References and Values

I've been avoiding writing this article for a long time. It was always meant to be part of a longer article covering the whole .NET type system - and that article is likely never to be written, given time constraints. This is probably the most important part though, because it's so fundamental to developing in .NET.

In some ways, the topic of "what is a reference" or "what is a reference type" is the elephant in the corner of the world of .NET literature. Everyone knows it's important, and it's barely written about. There are probably more articles about unsafe code than about the fundamentals of references, even though many developers will never need to write unsafe code in their careers. I believe this is because although the concepts are actually quite simple, they're hard to describe to people who don't already understand them.

All of this is by way of me saying that I'll do my best to write a useful explanation, but please don't hurt me if I fail. Instead, mail me at skeet@pobox.com with suggestions for improvements.

Scope and disclaimers

I'm going to try to keep this as simple as possible. I won't talk much about variables, about whether things live on the stack or the heap, how parameters are passed, encapsulation, or good practice. I'm not going to talk about why mutable value types are generally a bad idea. In fact, all the examples here will use public fields rather than properties. Don't do this in real code. It's just for demonstration purposes.

I'm going to try to use real-world analogies where I think they can be helpful. Analogies are always dangerous, because people overinterpret them. In general, assume that if I haven't pointed out some aspect of an analogy, it may not be valid.

Shortcut for those who know pointers

If you don't know C/C++ or another language which uses pointers, skip this paragraph. Reading it is likely to be more confusing than helpful. If you're still with me you can, by and large, think of references as pointers. There's no such thing as "reference arithmetic" - a reference is either a reference to an object or it's null; it can't be a reference to "part way through an array" as it often would be in C/C++.

Analogy 1: Printed pages, web pages, and URLs

Suppose you are interested in a list of countries in the world. That information is available in both printed form and on the web. The information would be the same, but the two media types behave in different ways. Printed pages have value semantics and web sites have reference semantics. In other words, printed pages act like value types and web sites act like reference types.

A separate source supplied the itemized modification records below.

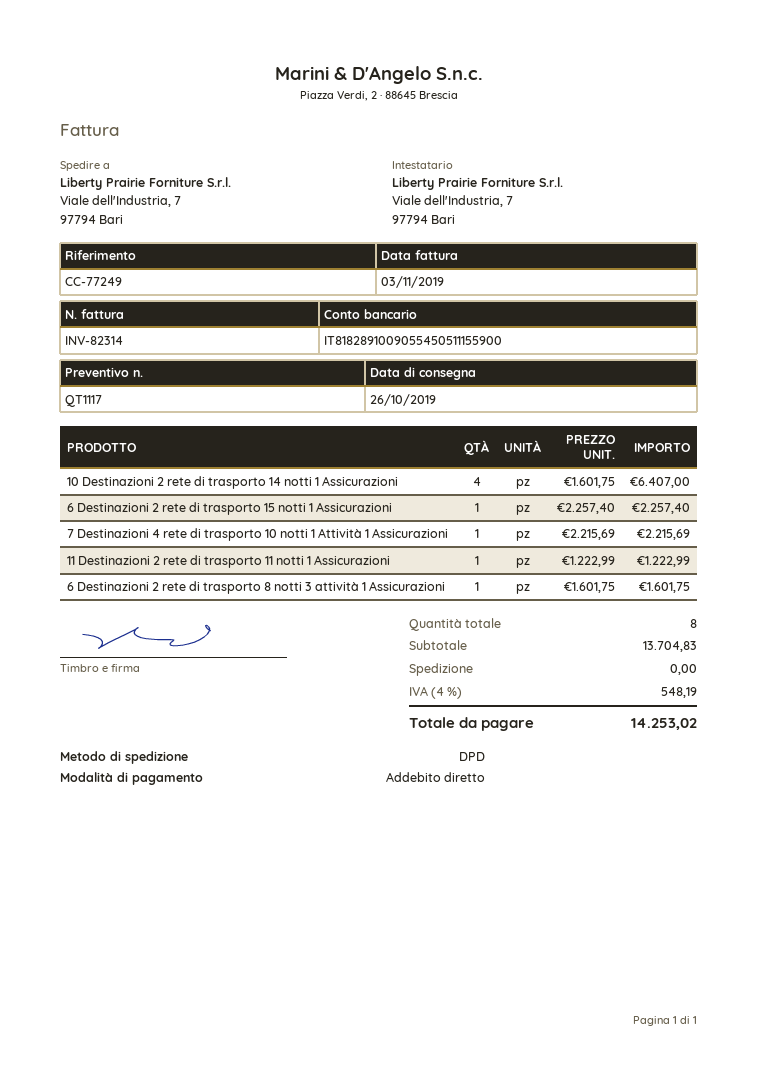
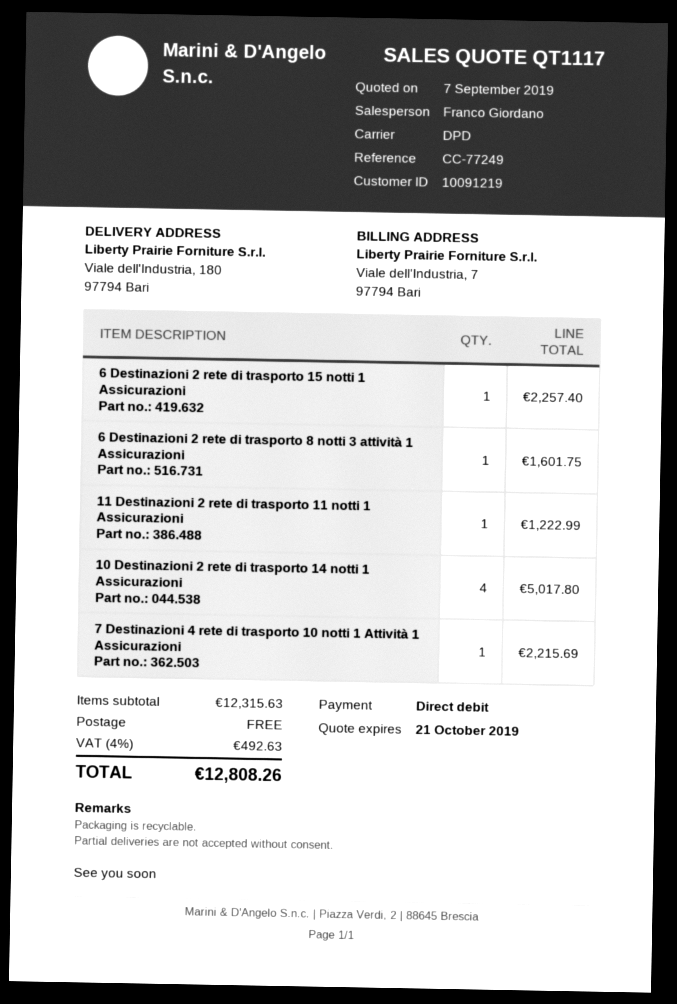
ship to: Viale dell'Industria, 7, 97794 Bari -> Viale dell'Industria, 180, 97794 Bari
10 Destinazioni 2 rete di trasporto 14 notti 1 Assicurazioni: 4 for 6407.00 -> 4 for 5017.80
subtotal: 13704.83 -> 12315.63
tax: 4% = 548.19 -> 4% = 492.63
total: 14253.02 -> 12808.26

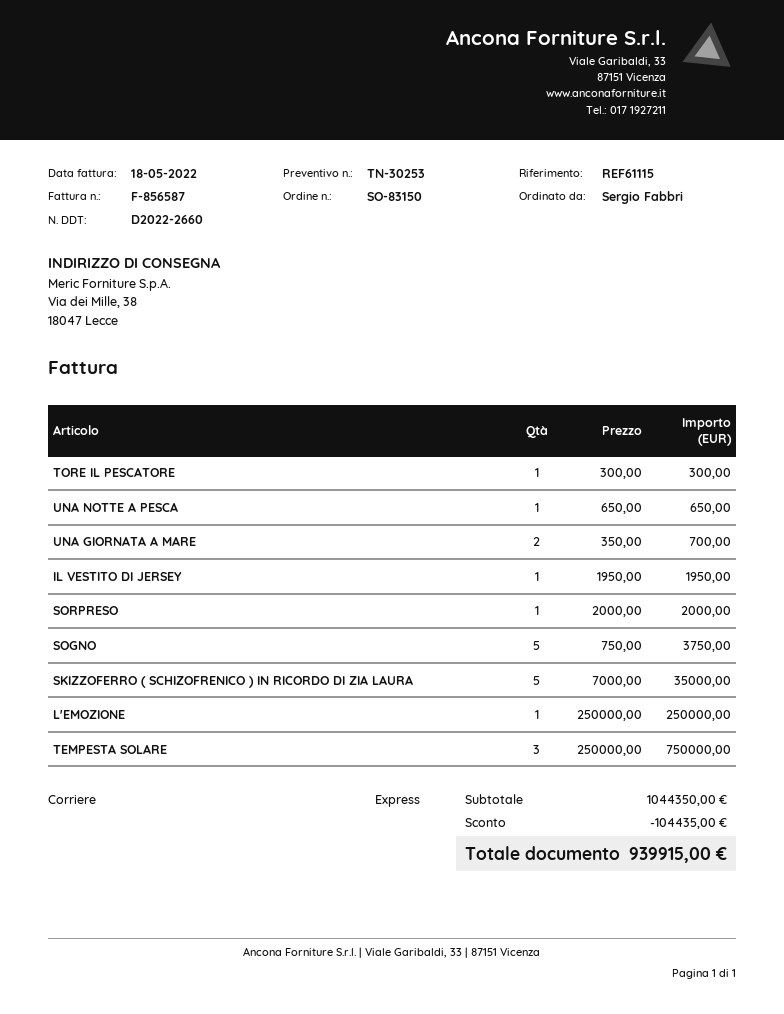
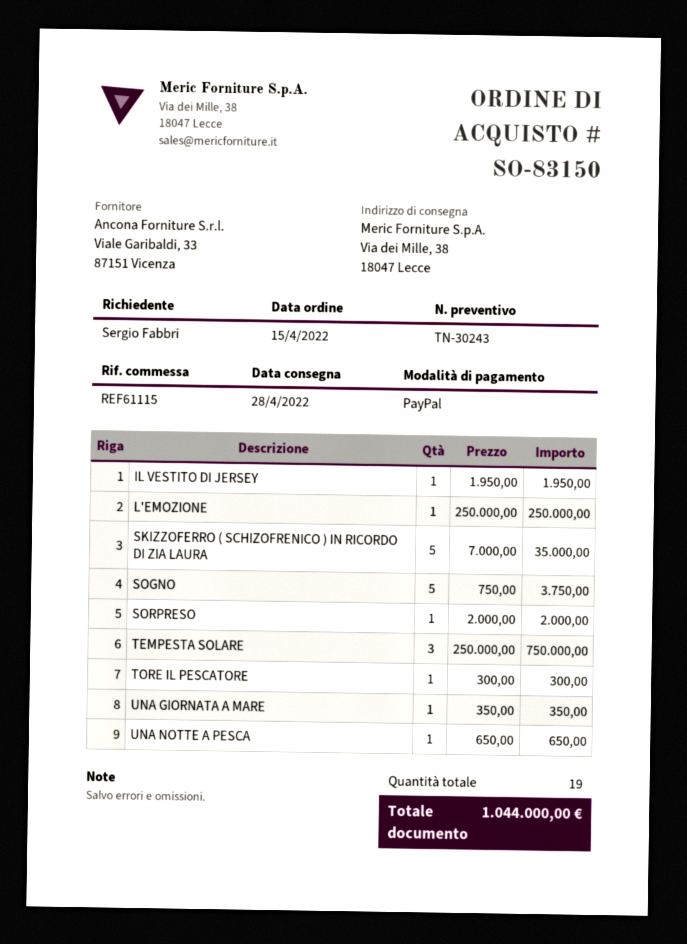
quote number: TN-30253 -> TN-30243
UNA GIORNATA A MARE: 2 x 350.00 = 700.00 -> 1 x 350.00 = 350.00
discount: 104435.00 -> none
total: 939915.00 -> 1044000.00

Firstly, when you're looking at the printed page, the information is right there. The page contains the information directly. When you access a web page, you use a URL to get to it - in our example, the URL is analogous to a reference used to access a reference type object. The URL doesn't contain the information itself - it doesn't have the list of countries in it. Instead, it provides a way of "getting to" the information.

Now consider what happens if the information is changed. Suppose two people each have a copy of the printed form of the list. If one person crosses off one of the countries, the other person doesn't see the change. The copies are independent of each other. Now suppose two people each have the URL to the same web page. If the owner of the page changes the list of countries, then the two people will both see the changes - the references (URL) are accessing the same data, effectively.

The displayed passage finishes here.